Why the US elections show us Big Data will never trump personal data

Whatever you think about the result of the US election, it’s widely acknowledged that there was a failure of polling.

In just a few hours, what seemed an assured but narrow victory for Hillary Clinton morphed into the landslide win of Donald Trump.

The reason – as with Brexit, where very similar happened – seems quite straightforward; that people minded to vote for a candidate or policy featuring non-liberal views or characteristics tend not to shout about it, and may well even lie.

Now, this is completely their right – but the issue comes when pollsters assume their population sample is a robust indicator and apply it to the population at large.

There’s a whole debate to be had about why so many people are disenfranchised, and the role played by journalism and social media in feeding this – but that’s not one for this blog.

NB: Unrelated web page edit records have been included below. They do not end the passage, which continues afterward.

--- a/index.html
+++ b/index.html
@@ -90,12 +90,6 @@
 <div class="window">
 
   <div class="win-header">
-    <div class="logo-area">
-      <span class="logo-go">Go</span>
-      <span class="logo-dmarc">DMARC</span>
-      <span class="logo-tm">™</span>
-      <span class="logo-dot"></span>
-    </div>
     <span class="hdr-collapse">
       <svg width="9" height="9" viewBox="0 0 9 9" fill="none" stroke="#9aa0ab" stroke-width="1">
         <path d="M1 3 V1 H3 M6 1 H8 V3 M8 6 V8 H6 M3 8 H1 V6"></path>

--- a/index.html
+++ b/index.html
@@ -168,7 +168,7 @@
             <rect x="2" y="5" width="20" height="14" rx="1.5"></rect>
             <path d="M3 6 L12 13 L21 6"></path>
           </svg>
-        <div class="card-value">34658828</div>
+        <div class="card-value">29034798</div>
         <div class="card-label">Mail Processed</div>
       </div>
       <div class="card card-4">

Our interest is purely in the data – the data that was ultimately inaccurate. The data that is likely to put the whole polling industry’s credibility at stake.

While time may show us exactly what went wrong, it will have to be a factor that when data from one cohort is applied to all others, essentially when people are depersonalised from their own data, that errors can creep in. And that’s without reckoning with bias, margin of error and all the other fun that polling inherently brings.

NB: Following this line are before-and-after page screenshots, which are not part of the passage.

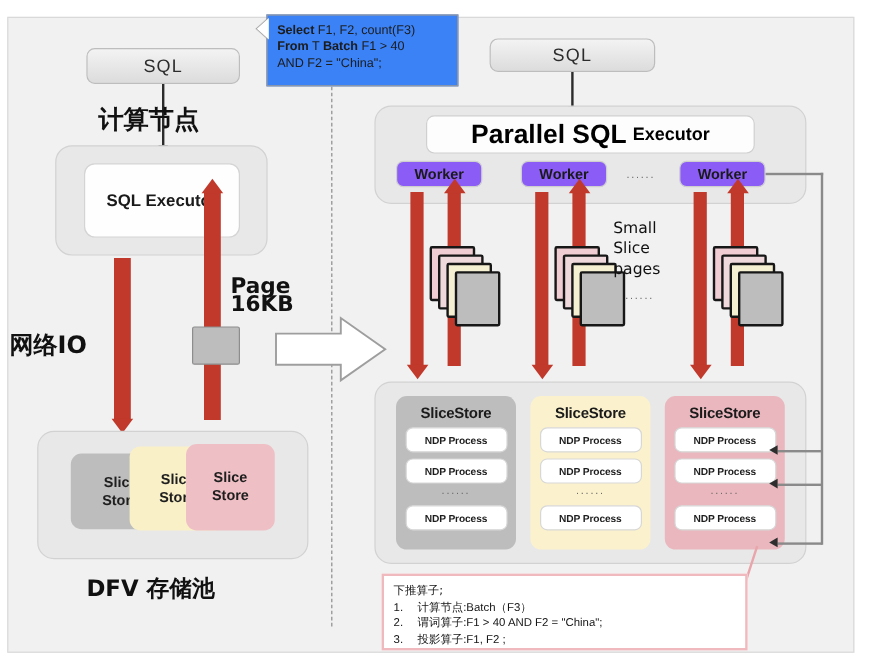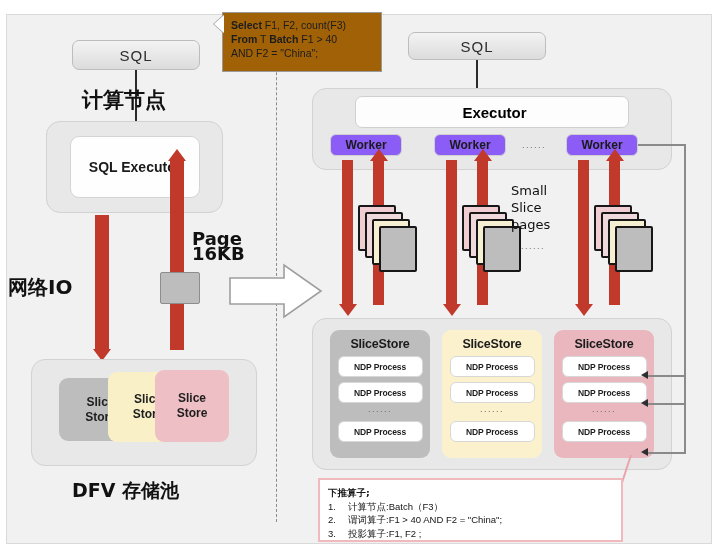--- a/index.html
+++ b/index.html
@@ -79,7 +79,7 @@
   
   .callout{
     position:absolute;
-    background:#a16207;
+    background:#3b82f6;
     border:1px solid #9a9a9a;
     box-sizing:border-box;
     padding:5px 7px 4px 8px;

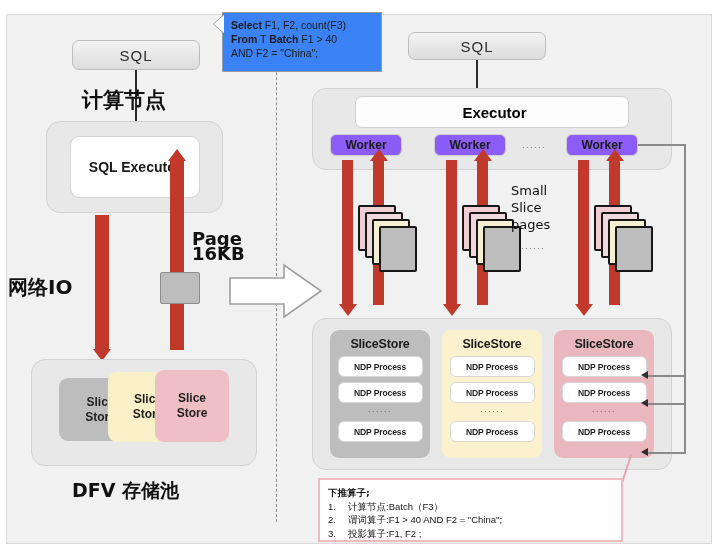--- a/index.html
+++ b/index.html
@@ -311,6 +311,7 @@
   <div class="panel" style="left:312px;top:88px;width:360px;height:82px;"></div>
 
   <div class="pill bigexec" style="left:355px;top:96px;width:274px;height:32px;">
+    <span>Parallel SQL</span>
       <span class="small">Executor</span>
   </div>
 

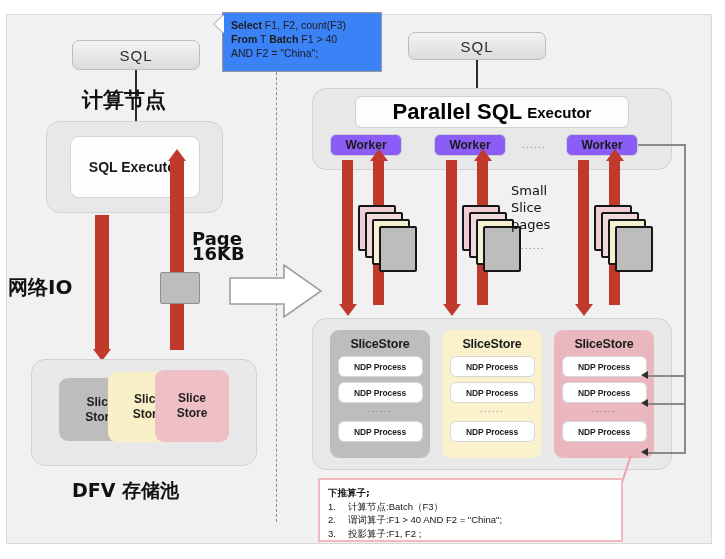--- a/index.html
+++ b/index.html
@@ -217,7 +217,7 @@
     line-height:13.5px;
     color:#151515;
   }
-  .legend .lg-title{font-weight:bold;font-family:"DejaVu Sans",sans-serif;}
+  .legend .lg-title{font-weight:normal;font-family:"DejaVu Sans",sans-serif;}
   .legend .row{display:flex;}
   .legend .num{width:20px;flex:none;}
   .legend .cn{font-family:"DejaVu Sans",sans-serif;}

Our data, our views – the thoughts, feelings and actions that belong to and make up each of us, need to stay with us for maximum accuracy. In the same way that we are the best guardians of our own health and financial data, when our polling (or any other important data) is associated with us, rather than pulled away to become part of a population average, it’s likely to be more accurate – and therefore more useful.

If both political polling and political journalism need to undergo a regeneration, then maybe polling and voter intention methodology does too.

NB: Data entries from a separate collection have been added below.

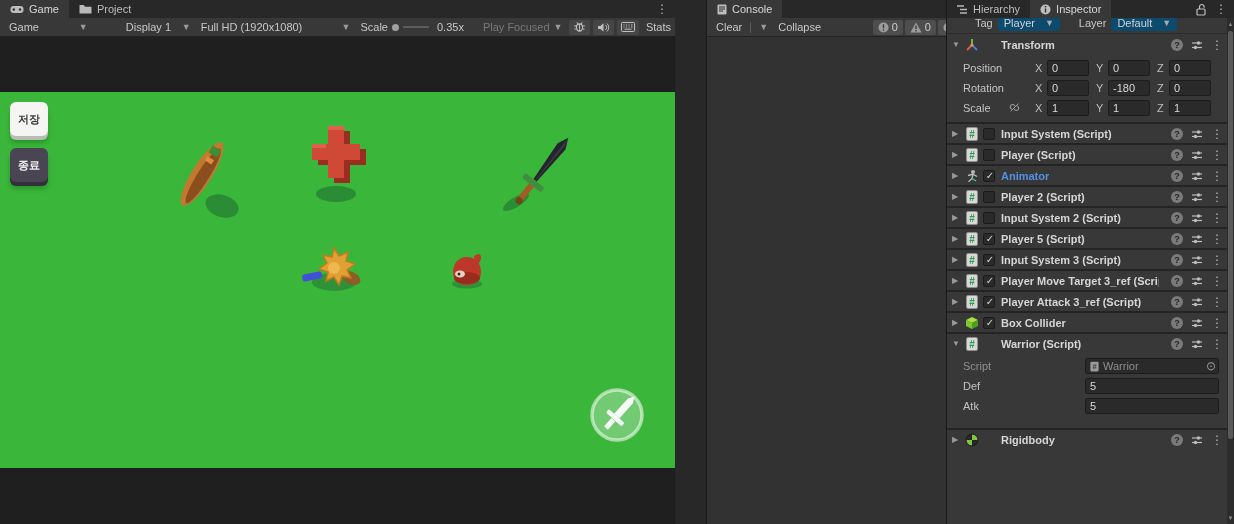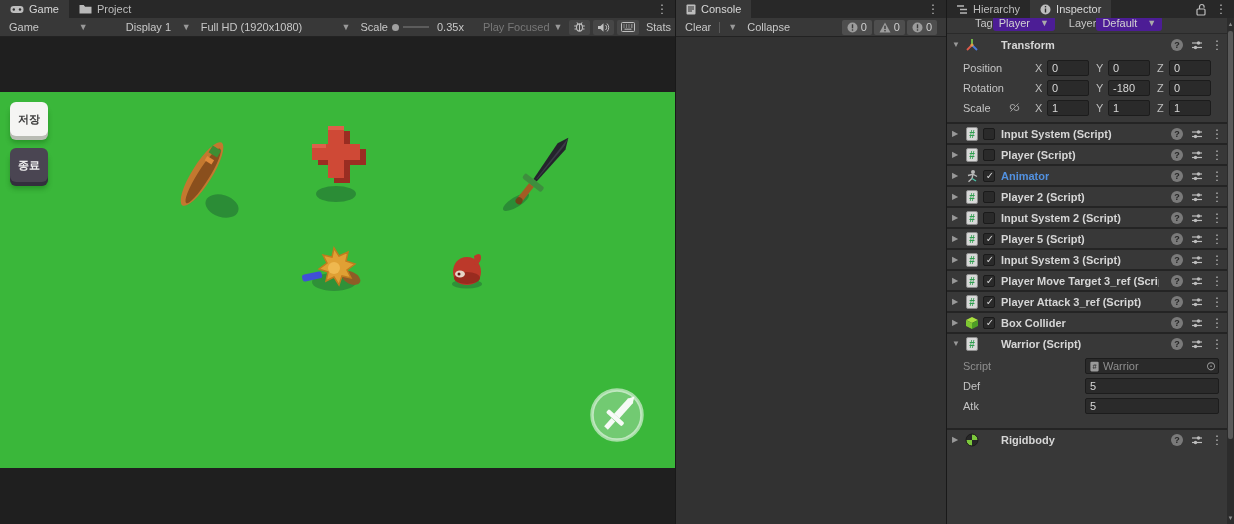--- a/index.html
+++ b/index.html
@@ -23,7 +23,7 @@
   }
   .panel{position:absolute;top:0;height:524px;overflow:hidden;}
   #game-panel{left:0;width:675px;}
-  #console-panel{left:675px;width:271px;border-left:1px solid #191919;}
+  #console-panel{left:706px;width:271px;border-left:1px solid #191919;}
   #inspector-panel{left:946px;width:288px;border-left:1px solid #191919;}
 
   

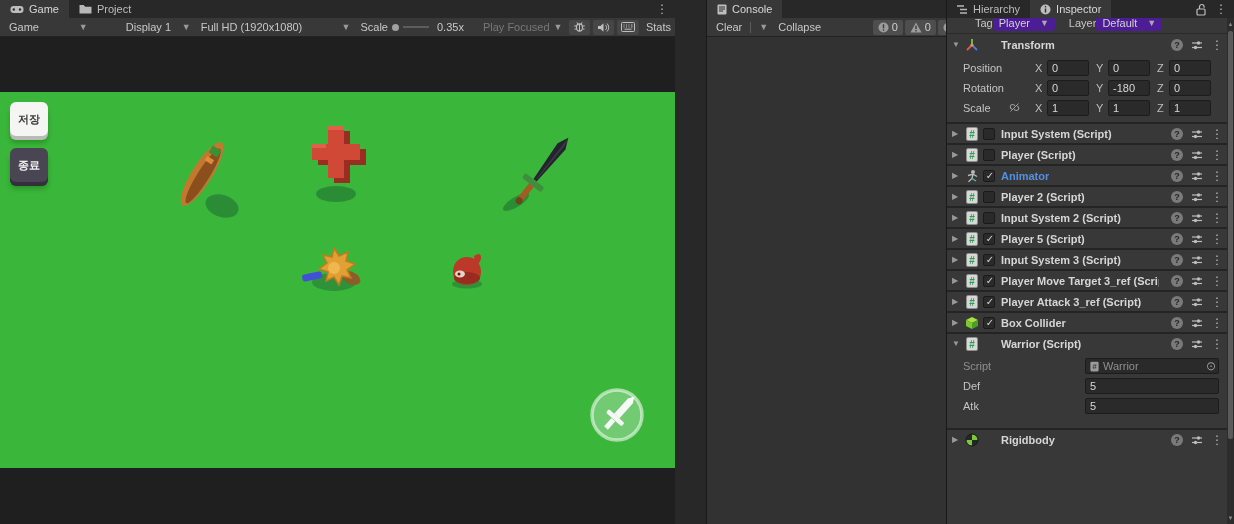--- a/index.html
+++ b/index.html
@@ -63,7 +63,7 @@
   
   .insp-body{position:absolute;left:0;top:18px;width:281px;bottom:0;background:var(--panel);}
   .taglayer-clip{height:16px;overflow:hidden;position:relative;border-bottom:1px solid #2a2a2a;}
-  .taglayer{position:absolute;top:-5px;left:0;right:0;height:20px;display:flex;align-items:center;padding-left:28px;}
+  .taglayer{position:absolute;top:-5px;left:0;right:0;height:20px;display:flex;align-items:center;gap:5px;padding-left:28px;}
   .pill{background:#4c1d95;border-radius:3px;height:15px;display:flex;align-items:center;gap:10px;padding:0 6px;color:#d2d2d2;}
   .pill .arrow{font-size:9px;color:#aaa;}
 

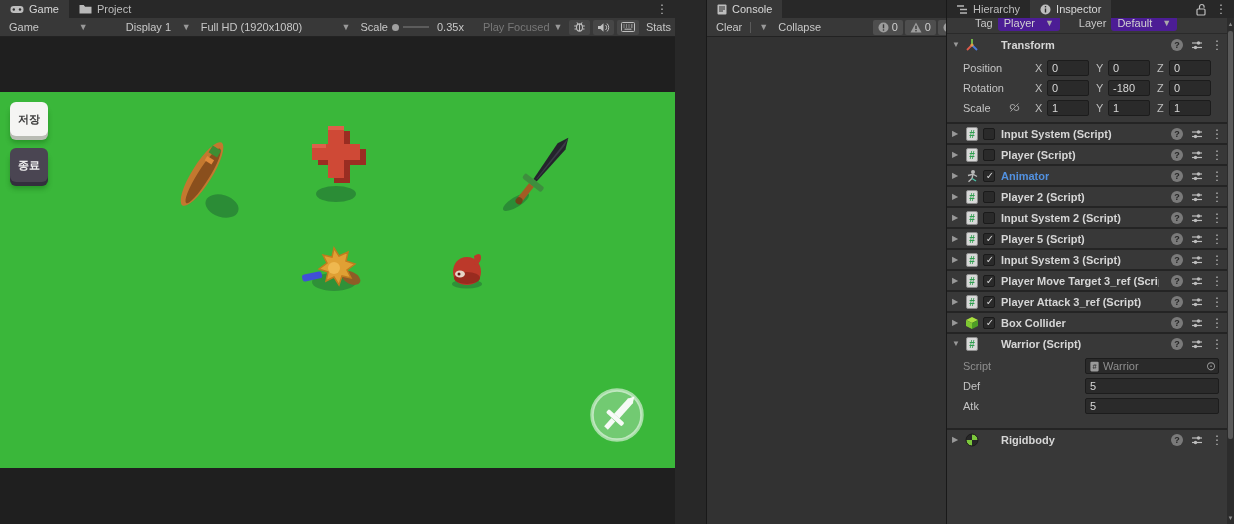--- a/index.html
+++ b/index.html
@@ -64,7 +64,7 @@
   .insp-body{position:absolute;left:0;top:18px;width:281px;bottom:0;background:var(--panel);}
   .taglayer-clip{height:16px;overflow:hidden;position:relative;border-bottom:1px solid #2a2a2a;}
   .taglayer{position:absolute;top:-5px;left:0;right:0;height:20px;display:flex;align-items:center;gap:5px;padding-left:28px;}
-  .pill{background:#4c1d95;border-radius:3px;height:15px;display:flex;align-items:center;gap:10px;padding:0 6px;color:#d2d2d2;}
+  .pill{background:#0c4a6e;border-radius:3px;height:15px;display:flex;align-items:center;gap:10px;padding:0 6px;color:#d2d2d2;}
   .pill .arrow{font-size:9px;color:#aaa;}
 
   .chead{height:21px;display:flex;align-items:center;padding:0 5px 0 5px;background:var(--panel);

One thing is sure – keeping our own data where we can share it, not anyone else, in a true Internet of Me, can only be a good thing in so many areas going forward.

1 comment

  1. Being the Guy in the Americas, I’m sufficiently qualified to weigh in here. This landslide victory was the result of the white middle-class both blue and white collar fed up with corruption in the Media and in Washington DC. How it was missed is most people who turned out and voted for Trump, never voiced their desires to do so. In sear fear from those so opposed to the man who will now be accountable to leading the Country.

    You’ve nailed it, the data wasn’t personal, secure or offer any level of privacy, resulting in it beginning so off the mark. I have faith over the next several weeks and US holidays before us, being Thanksgiving and of course Christmas, those who choose to leave the US, do so post haste, and those who don’t come together and a common goal of making their respective representatives accountable.